Tout ceci fut aboli à la Révolution. D'autres forteresses bordaient la Régordane : le château de Castanet, celui du Cham, et de Luc.


Sainte Enimie

Logée au plus profond des Gorges, la cité médiévale est née de la source de Burle. Elle doit son nom à Enimie, sœur du Roi Dagobert, qui pour échapper à l'union que le roi lui avait préparée, contracta volontairement une maladie de peau et ainsi défigurée, se consacra à Dieu. Elle eut un songe, lui commandant d'aller se baigner dans les eaux de Burle, en Gévaudan, pour y être guérie.

Enimie s'y lava de son mal, mais dès qu'elle atteignait le Causse elle redevenait "lépreuse". Ainsi, elle comprit qu'elle devait rester auprès de la source guérisseuse et y fonda un monastère.

Le monastère bénédictin fut splendide, mais les ravages révolutionnaires n'ont épargné que le réfectoire (salle capitulaire). Une nef en plein cintre, de quatre travées, édifiées dans le calcaire local.

L'un des "Plus beaux villages de France". Ruelles pavées en galets du Tarn, maisons remarquablement rénovées.

Il faut aussi admirer la baie méridionale, décorée de claveaux* polychromes et de sculptures. Au sommet de la cité, on découvre, la chapelle Sainte-Madeleine, fondée en 1235 par Guillaume de Cénaret et alors englobée dans le système défensif du monastère. Une nef voûtée en plein cintre et une abside semi-circulaire logée dans une tour, la composent. Près du Tarn et de la source de Burle, s'élève l'église paroissiale Notre-Dame-du-Gourg, (c'est-à-dire du gouffre). Elle dépendait du monastère et fut édifiée en style roman au XIVe siècle. La nef, voûtée en plein cintre comporte trois travées, que séparent des arcs doubleaux* retombant sur des pilastres*. L'abside pentagonale voûtée en cul-defour* est décorée d'arcs muraux*. Le mobilier cultuel* est très beau.


Castelbouc

Accroché aux falaises du Causse, village troglodyte surplombant un magnifique château en ruines.


Le Malzieu

Surnommé « perle de la vallée » le Malzieu est un village fortifié dont l'édification des remparts survint au Moyen-âge, période durant laquelle la Cité devint place forte et ville judiciaire.
Elle était le fief de la famille de Mercoeur, l'une des huit baronnies du Gévaudan. La ville offre encore aujourd'hui de beaux vestiges de ce patrimoine.


La Canourgue

Baignée par les eaux claires de L'Urugne, sillonnée de canaux comme une petite venise. La Canourgue est une ville "accorte, flutées, pimpante". écrit Solanet.

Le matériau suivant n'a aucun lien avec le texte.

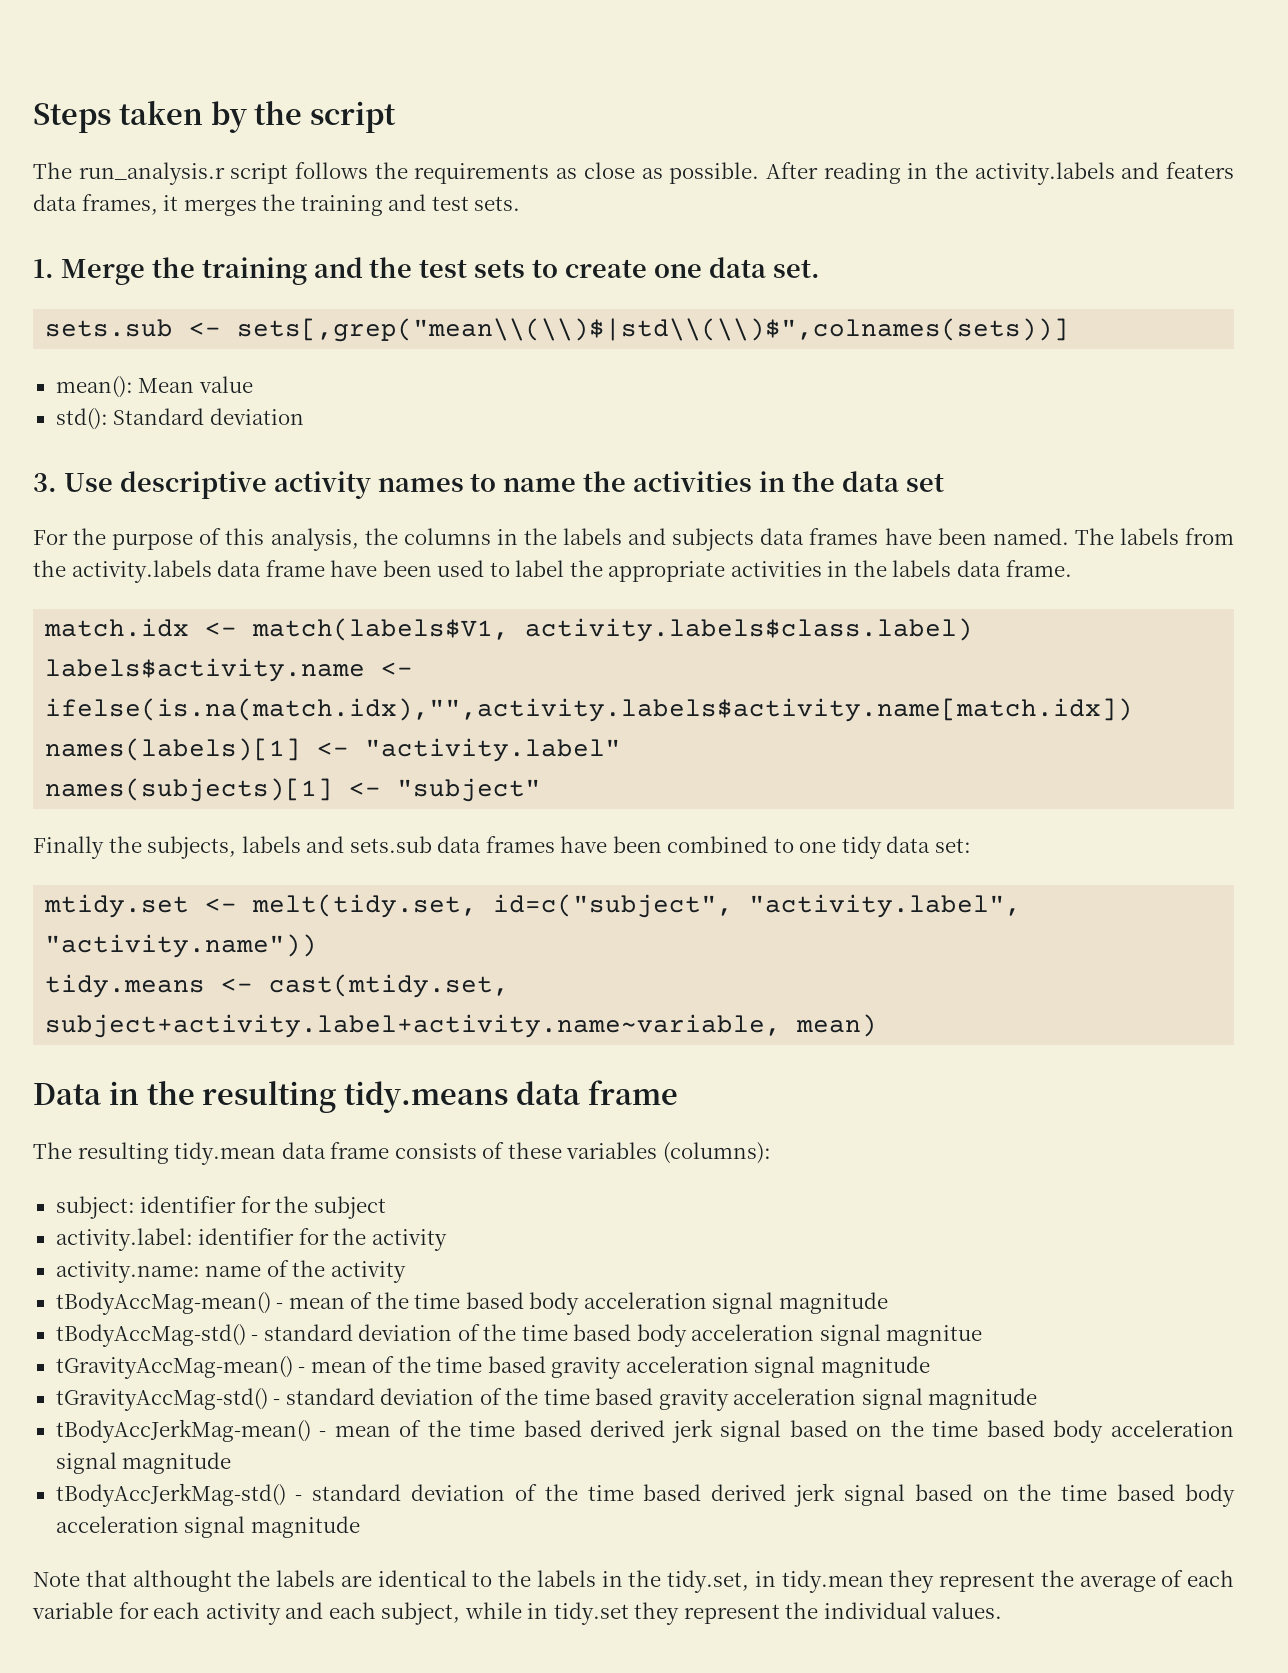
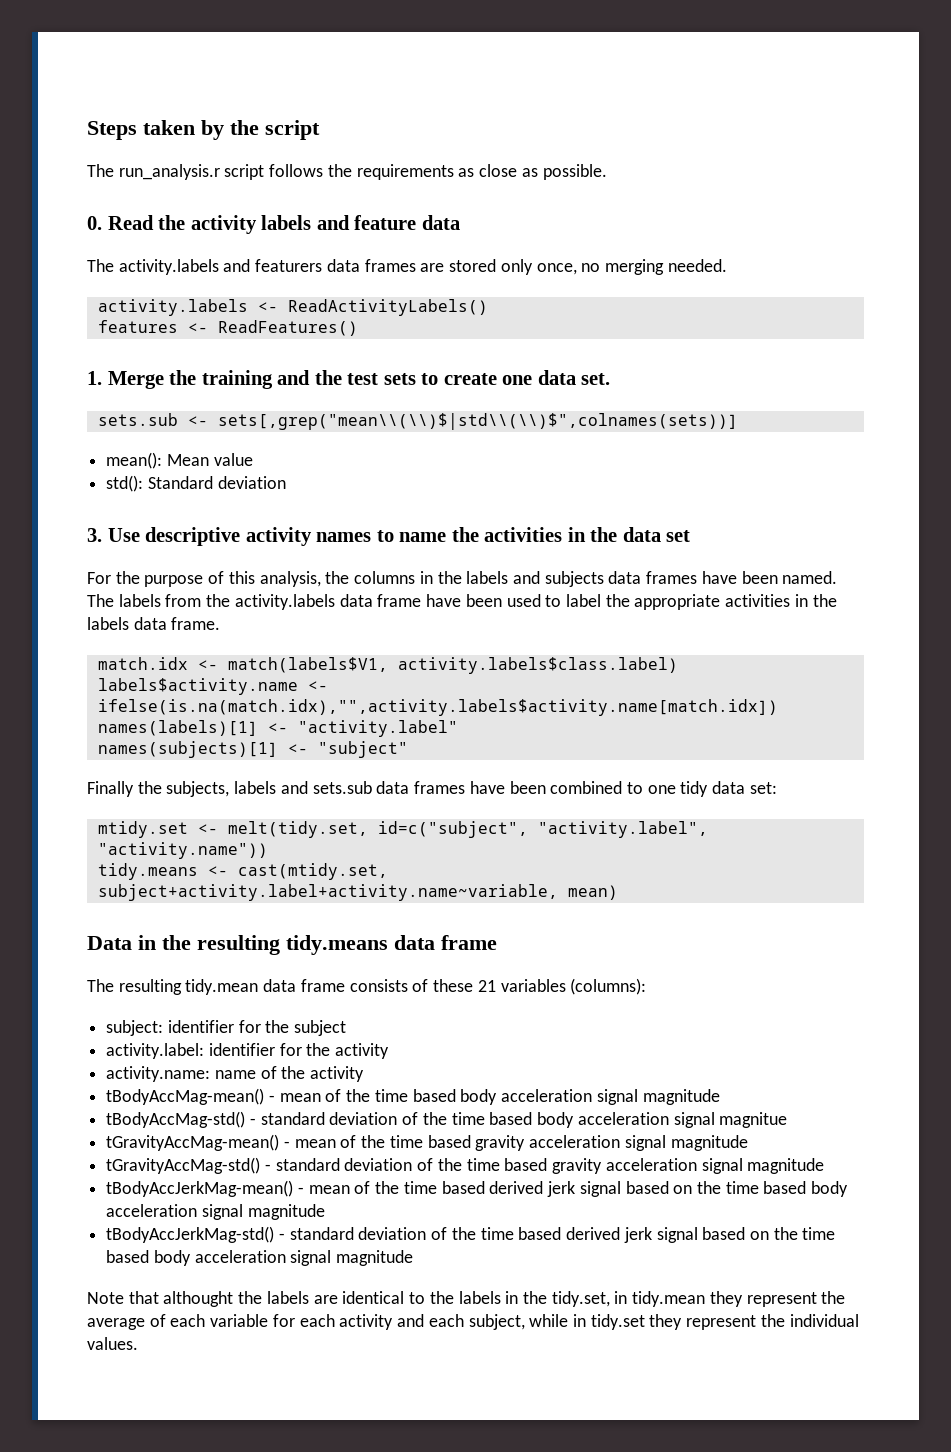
[765,162,1234,185] [33,194,521,216] After reading in the activity.labels and featers data frames, it merges the training and test sets. -> [87,215,460,234] [87,259,727,275] [97,299,488,316] [97,320,358,336] // 0. Read the activity labels and feature data // The activity.labels and featurers data frames are stored only once, no merging needed. // activity.labels <- ReadActivityLabels() // features <- ReadFeatures()
(562, 1150) none -> [477,980,496,992] 21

Situé sur un gradin peu élevé au confluent du Merderic et de l'Urugne, un fort devenu le château Saint Etienne fut avec le monastère Saint Martin l'embryon de la ville : la place en reste marquée par la Tour de l'Horloge.


Nasbinals

Niché au creux de l'Aubrac, on ne peut passer à Nasbinals sans remarquer la puissante église, en granit foncé. Celle-ci, de pur style roman auvergnat est attestée dès 1074. Magnifiquement restaurée, le chœur d'origine est à nouveau dévoilé et le mobilier moderne se marie très bien avec l'ensemble architectural. L'église a fait l'acquisition d'une statue de Saint-Jacques, visible dans le collatéral gauche. Le presbytère attenant est également un très bel édifice. Les moines qui s'occupaient de l'accueil dépendaient de la domerie d'Aubrac en Aveyron. Elle était l'une des plus connues sur le chemin de Saint- Jacques, en raison de son importance par le nombre de lits qu'elle possédait mais aussi, par son emplacement tant apprécié en plein cœur de l'Aubrac.